* _TASK INSTRUCTIONS_:
Reproduce the entries word for word, and omit any picture you find in them.

++++++++++++++++++++

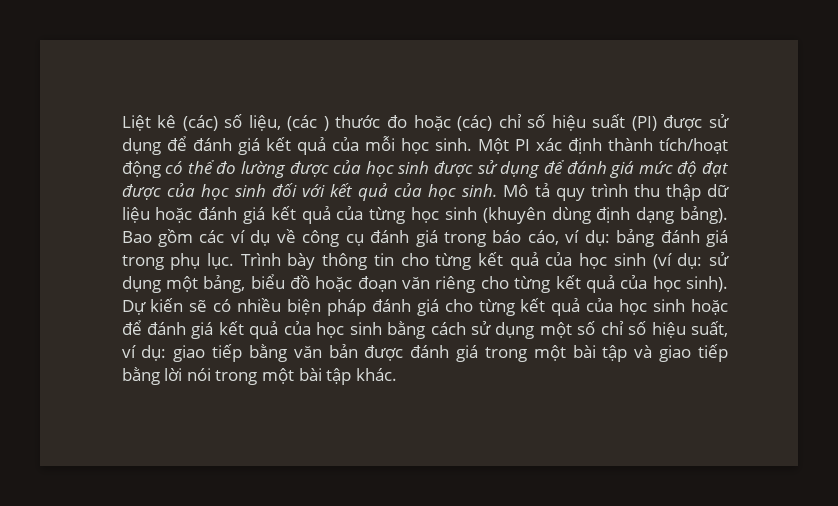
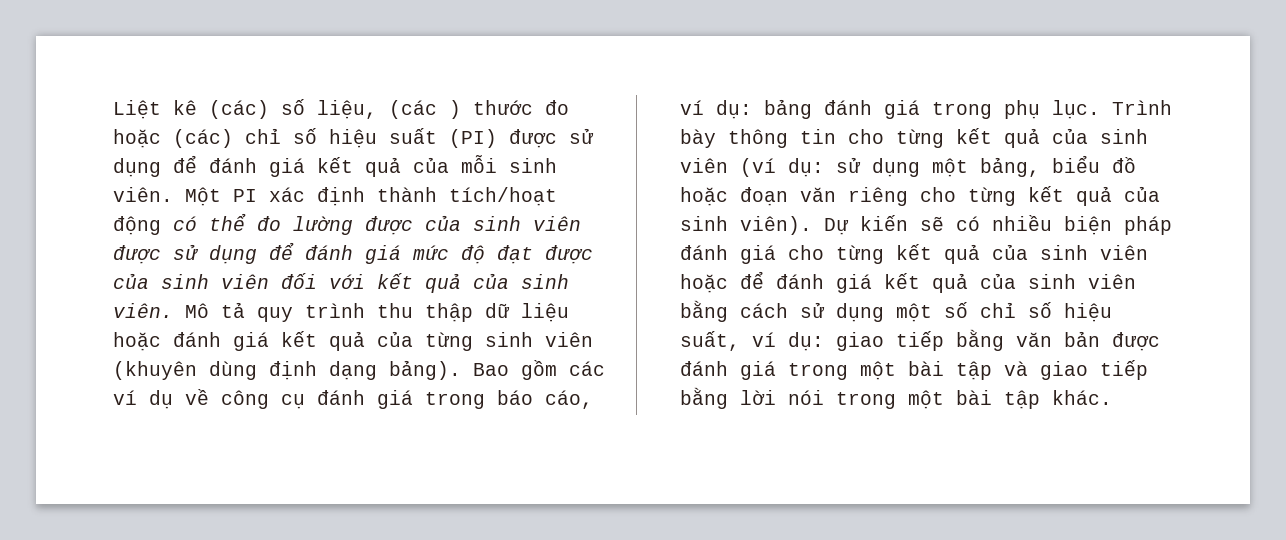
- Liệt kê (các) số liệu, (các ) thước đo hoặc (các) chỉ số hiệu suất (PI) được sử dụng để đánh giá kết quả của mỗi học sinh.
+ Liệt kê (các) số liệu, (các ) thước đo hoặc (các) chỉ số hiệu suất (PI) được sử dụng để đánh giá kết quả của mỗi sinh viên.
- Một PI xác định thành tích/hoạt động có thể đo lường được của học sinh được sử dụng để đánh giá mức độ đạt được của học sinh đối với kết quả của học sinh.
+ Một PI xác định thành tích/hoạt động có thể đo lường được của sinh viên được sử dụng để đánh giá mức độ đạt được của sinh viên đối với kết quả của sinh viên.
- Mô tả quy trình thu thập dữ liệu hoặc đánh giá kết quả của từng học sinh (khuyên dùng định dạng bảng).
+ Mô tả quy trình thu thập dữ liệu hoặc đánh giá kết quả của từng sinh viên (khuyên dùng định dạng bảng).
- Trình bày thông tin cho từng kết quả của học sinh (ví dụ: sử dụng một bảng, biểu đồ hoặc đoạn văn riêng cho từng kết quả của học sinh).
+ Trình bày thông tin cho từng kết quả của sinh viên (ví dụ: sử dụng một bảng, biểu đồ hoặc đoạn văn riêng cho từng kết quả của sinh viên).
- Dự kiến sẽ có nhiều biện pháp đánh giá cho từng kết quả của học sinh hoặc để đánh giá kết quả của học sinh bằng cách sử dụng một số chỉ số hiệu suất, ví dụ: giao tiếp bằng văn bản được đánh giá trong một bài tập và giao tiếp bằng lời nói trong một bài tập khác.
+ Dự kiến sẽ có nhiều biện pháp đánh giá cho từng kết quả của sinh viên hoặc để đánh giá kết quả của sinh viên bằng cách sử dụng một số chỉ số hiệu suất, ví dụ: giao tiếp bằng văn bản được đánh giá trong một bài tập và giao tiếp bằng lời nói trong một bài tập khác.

++++++++++++++++++++

* _RESPONSE FOR THIS EXERCISE_:
- Liệt kê (các) số liệu, (các ) thước đo hoặc (các) chỉ số hiệu suất (PI) được sử dụng để đánh giá kết quả của mỗi học sinh.
+ Liệt kê (các) số liệu, (các ) thước đo hoặc (các) chỉ số hiệu suất (PI) được sử dụng để đánh giá kết quả của mỗi sinh viên.
- Một PI xác định thành tích/hoạt động có thể đo lường được của học sinh được sử dụng để đánh giá mức độ đạt được của học sinh đối với kết quả của học sinh.
+ Một PI xác định thành tích/hoạt động có thể đo lường được của sinh viên được sử dụng để đánh giá mức độ đạt được của sinh viên đối với kết quả của sinh viên.
- Mô tả quy trình thu thập dữ liệu hoặc đánh giá kết quả của từng học sinh (khuyên dùng định dạng bảng).
+ Mô tả quy trình thu thập dữ liệu hoặc đánh giá kết quả của từng sinh viên (khuyên dùng định dạng bảng).
- Trình bày thông tin cho từng kết quả của học sinh (ví dụ: sử dụng một bảng, biểu đồ hoặc đoạn văn riêng cho từng kết quả của học sinh).
+ Trình bày thông tin cho từng kết quả của sinh viên (ví dụ: sử dụng một bảng, biểu đồ hoặc đoạn văn riêng cho từng kết quả của sinh viên).
- Dự kiến sẽ có nhiều biện pháp đánh giá cho từng kết quả của học sinh hoặc để đánh giá kết quả của học sinh bằng cách sử dụng một số chỉ số hiệu suất, ví dụ: giao tiếp bằng văn bản được đánh giá trong một bài tập và giao tiếp bằng lời nói trong một bài tập khác.
+ Dự kiến sẽ có nhiều biện pháp đánh giá cho từng kết quả của sinh viên hoặc để đánh giá kết quả của sinh viên bằng cách sử dụng một số chỉ số hiệu suất, ví dụ: giao tiếp bằng văn bản được đánh giá trong một bài tập và giao tiếp bằng lời nói trong một bài tập khác.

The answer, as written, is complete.